Sometimes it feels as if Indiana Basketball is just one really big social experiment.
Put 12 individuals that have all worked together in the past in a room. Take away their leader and replace him with an individual that is so devoutly different from the one before him that it is almost unfathomable. Replace Tom Crean with his polar opposite and see what happens.
What we’ve seen so far has been an adjustment period that approaches the line of absurdity. We saw players out of sync without any semblance of comfort when it comes to an entirely new system. We saw a team that felt almost fragile. We saw a team that lost to Indiana State and Fort Wayne.
What we’ve also seen has been a team that has slowly improved from game to game. A team that slowly found chemistry and confidence in a new system. A team that slowly but surely found themselves exactly when they needed to.
If Indiana wants to make a legitimate run at an NCAA tournament bid, it has to accumulate wins quickly. That’s why this victory against Northwestern was so vital. Not only did Indiana win its third straight Big Ten game, but the Hoosiers dominated. This was the best all around performance by Indiana all season, and it came at the most important time.
This was Indiana’s best performance all year and it came in a way that might feel unfamiliar to individuals that have watched this program for the past decade. It came as a result of remarkable ball movement, tight defense, and impeccable fundamentals.
“It’s being more connected,” said senior guard Robert Johnson. “When we’re out there, I can feel guys talking more, putting forth a better effort, trying to not let the man to their right or to their left down. So I think we’re more connected and there’s better communication.”
Indiana only allowed 46 points which is the third fewest IU has allowed in a Big Ten game since the 1996-97 season.
Northwestern shot a measly 26.8% which is tied for the second best defensive effort against a Big Ten team since the 1996-97 season.
It was the second time ever in which Indiana gave up 19 points or less in a half.
Indiana held the Wildcats leading scorer, Scottie Lindsey to one-of-fifteen shooting and a zero-of-seven effort from three-point range. Indiana also held Dererk Pardon to only two field goal attempts.
The Hoosiers forced 17 turnovers and they did it even while dealing with dangerous foul trouble.
With Juwan Morgan and Zach McRoberts picking up early fouls, Archie Miller found himself giving 10 different players more than seven minutes. Nine of those 10 players recorded points in the score sheet.

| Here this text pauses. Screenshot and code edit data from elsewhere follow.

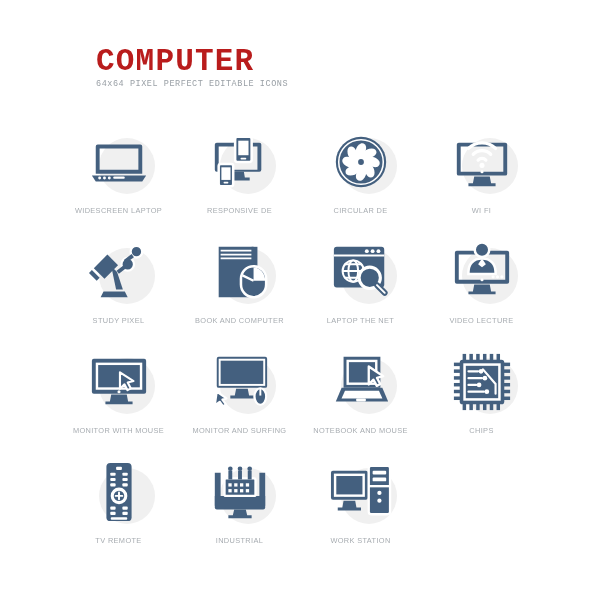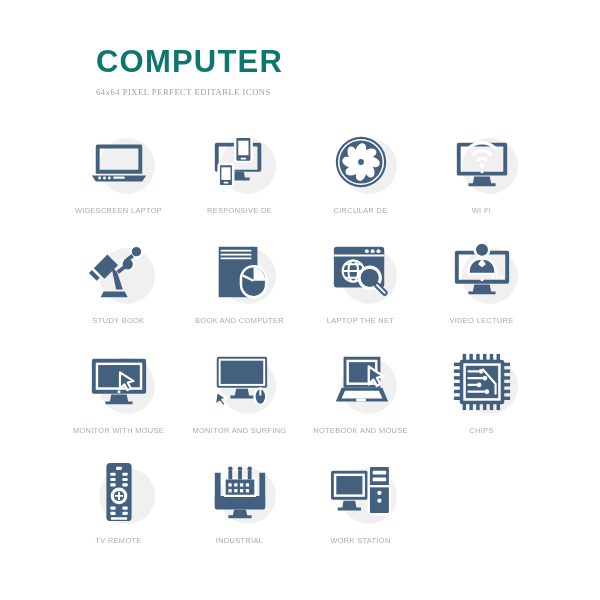--- a/index.html
+++ b/index.html
@@ -31,9 +31,9 @@
     font-size: 31px;
     font-weight: bold;
     letter-spacing: 1.2px;
-    color: #0f766e;
+    color: #b91c1c;
     line-height: 1.05;
-    font-family: Liberation Sans, sans-serif;
+    font-family: Liberation Mono, monospace;
   }
 
   .header-subtitle {

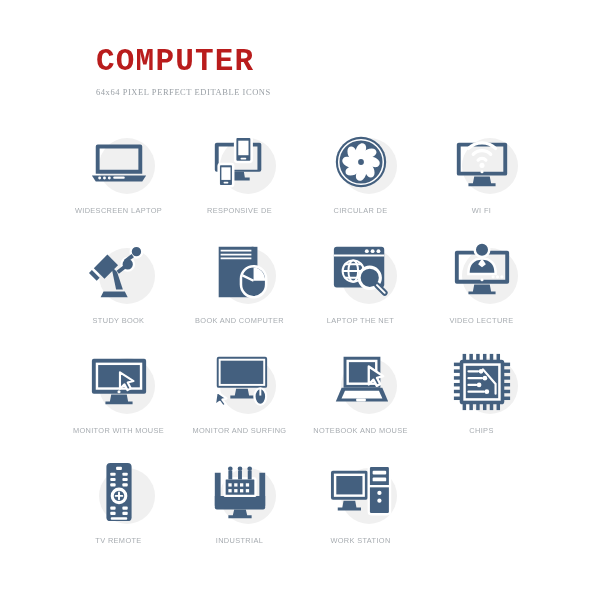--- a/index.html
+++ b/index.html
@@ -37,11 +37,10 @@
   }
 
   .header-subtitle {
-    margin-top: 8px;
     font-size: 8.5px;
     letter-spacing: 0.55px;
     color: #9aa0a6;
-    font-family: Liberation Serif, serif;
+    font-family: Liberation Mono, monospace;
   }
 
   

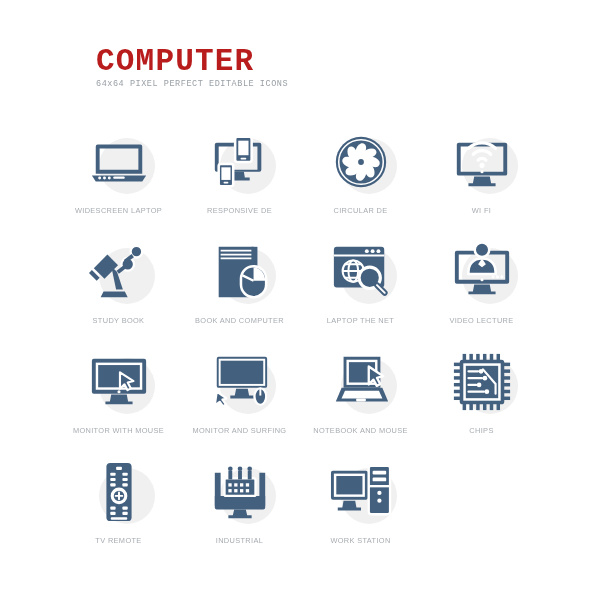--- a/index.html
+++ b/index.html
@@ -213,7 +213,7 @@
           </g>
         </svg>
       </div>
-      <div class="cell-label">STUDY BOOK</div>
+      <div class="cell-label">STUDY PIXEL</div>
     </div>
 
     <div class="cell">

It’s all coming together for Indiana in a way that many couldn’t have predicted.
Archie Miller’s little social experiment has seemingly found its resolution. A resolution that is beautiful to watch. A resolution that seems to only be missing one element.
Indiana shot a modest 35 percent from three-point range. When or if that three-point shot develops, this Indiana Basketball team could actually become a formidable challenge to college basketball’s best teams.
Now, we wait. We wait to see if that development can continue in the face of its biggest challenge.
Indiana takes on Michigan State on Friday, in East Lansing.